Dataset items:
"""
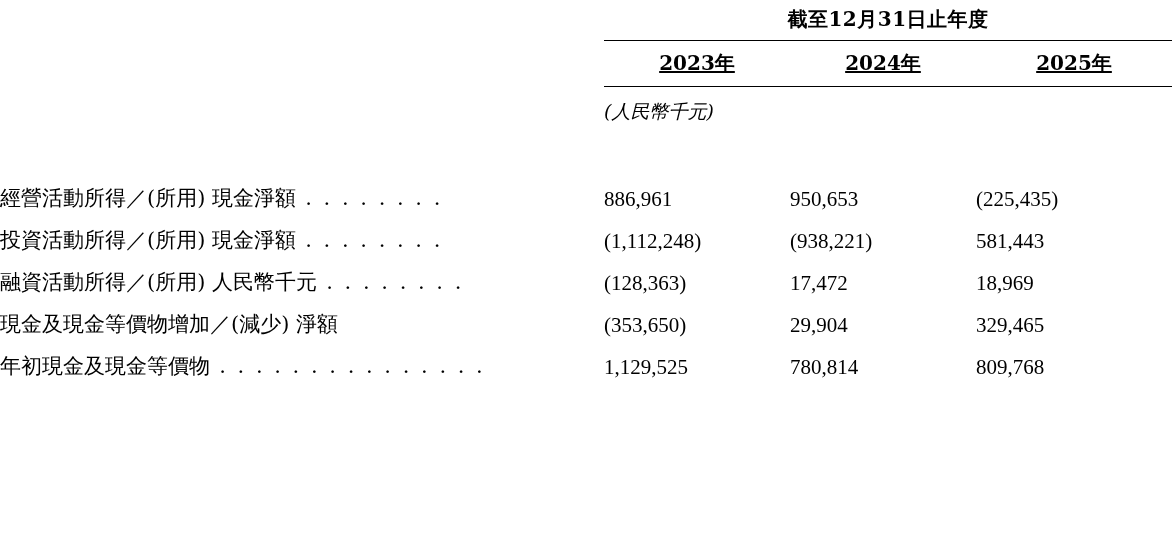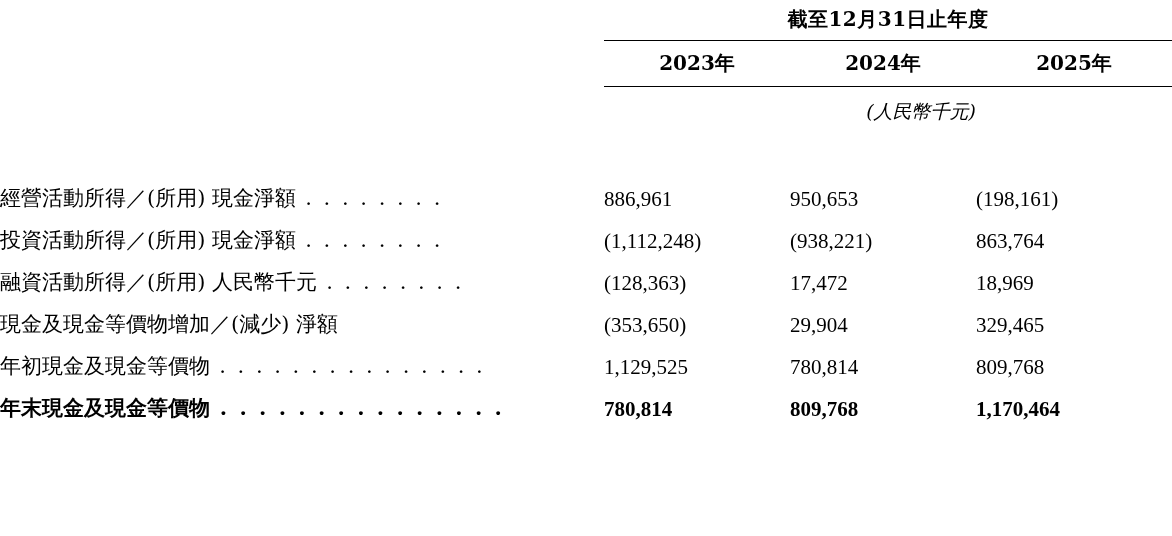"2023年" .hdr-year { text-decoration: none -> underline }
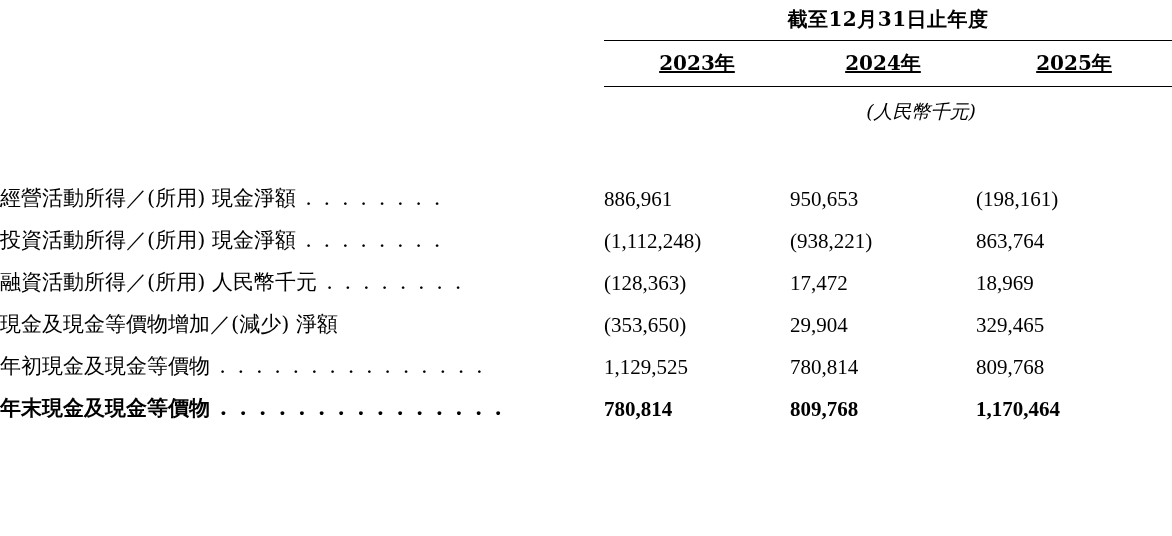"(人民幣千元)" .unit-row td { text-align: right -> left }
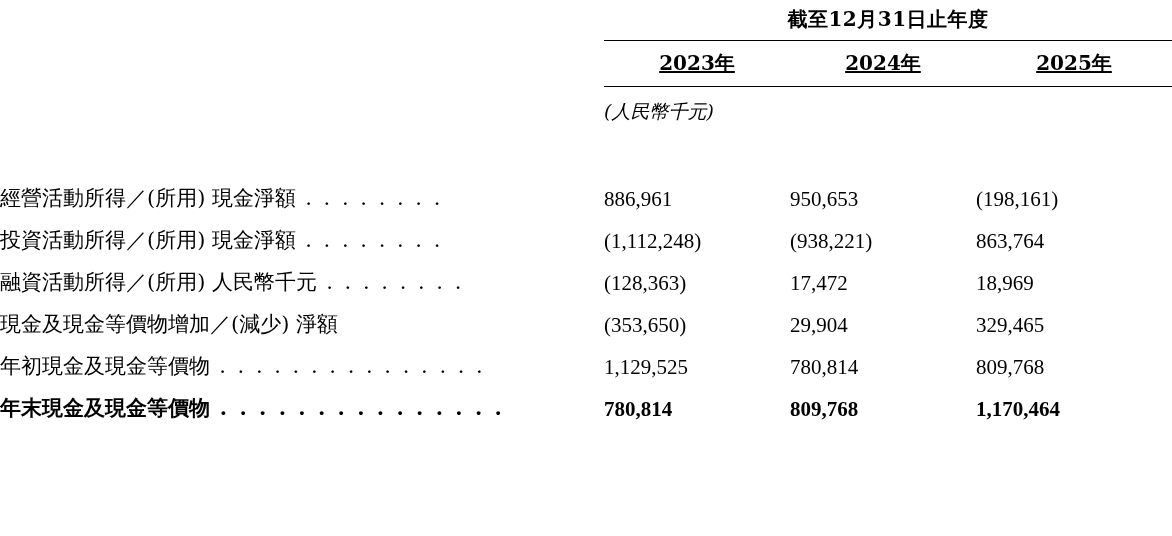"(198,161)" td.num { text: 198,161 -> 225,435 }
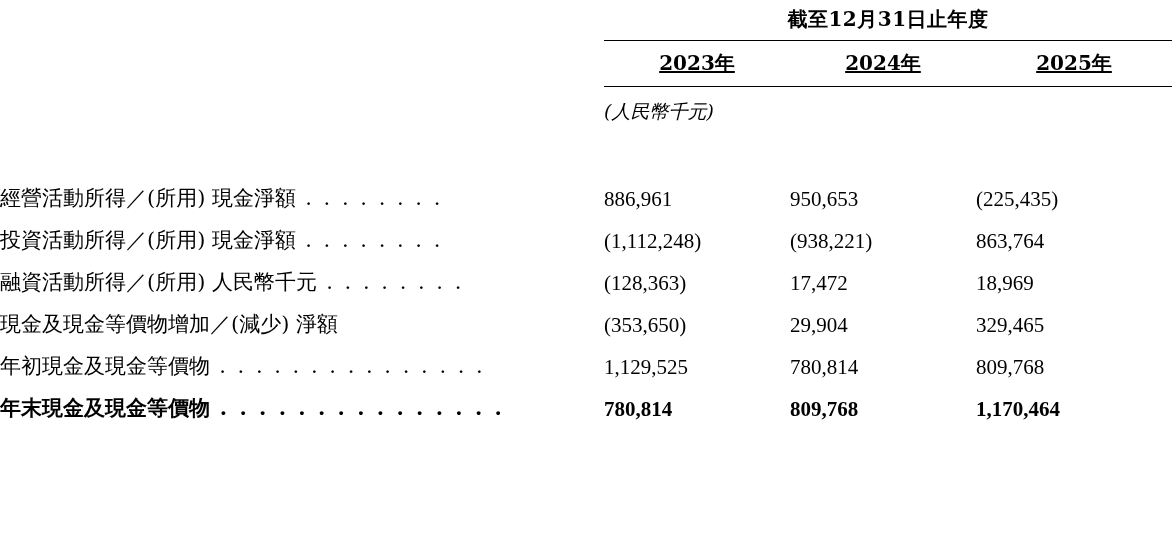"863,764" td.num { text: 863,764 -> 581,443 }
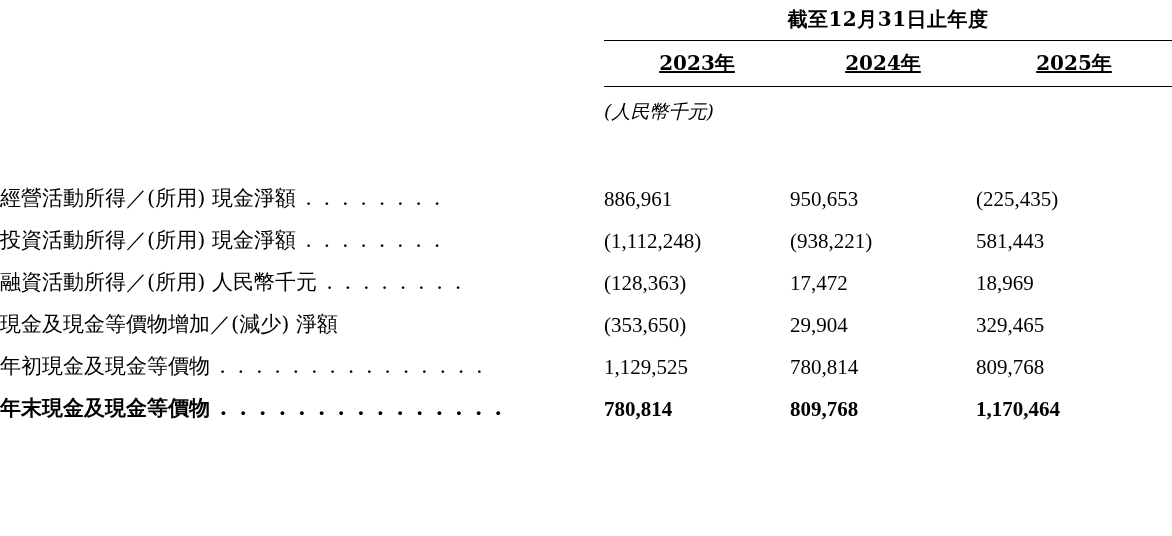"年末現金及現金等價物 . . . ." tr.total { html: <tr> <td><span>年末現金及現金等價物</span><span> . . . . . . . . . . . . . . .</span></td> <td>780,814</td> <td>809,768</td> <td>1,170,464</td> </tr> -> none }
"""
Print the data word for word and omit the pictures.

EXERCISE RESULT:
"2023年" .hdr-year { text-decoration: none -> underline }
"(人民幣千元)" .unit-row td { text-align: right -> left }
"(198,161)" td.num { text: 198,161 -> 225,435 }
"863,764" td.num { text: 863,764 -> 581,443 }
"年末現金及現金等價物 . . . ." tr.total { html: <tr> <td><span>年末現金及現金等價物</span><span> . . . . . . . . . . . . . . .</span></td> <td>780,814</td> <td>809,768</td> <td>1,170,464</td> </tr> -> none }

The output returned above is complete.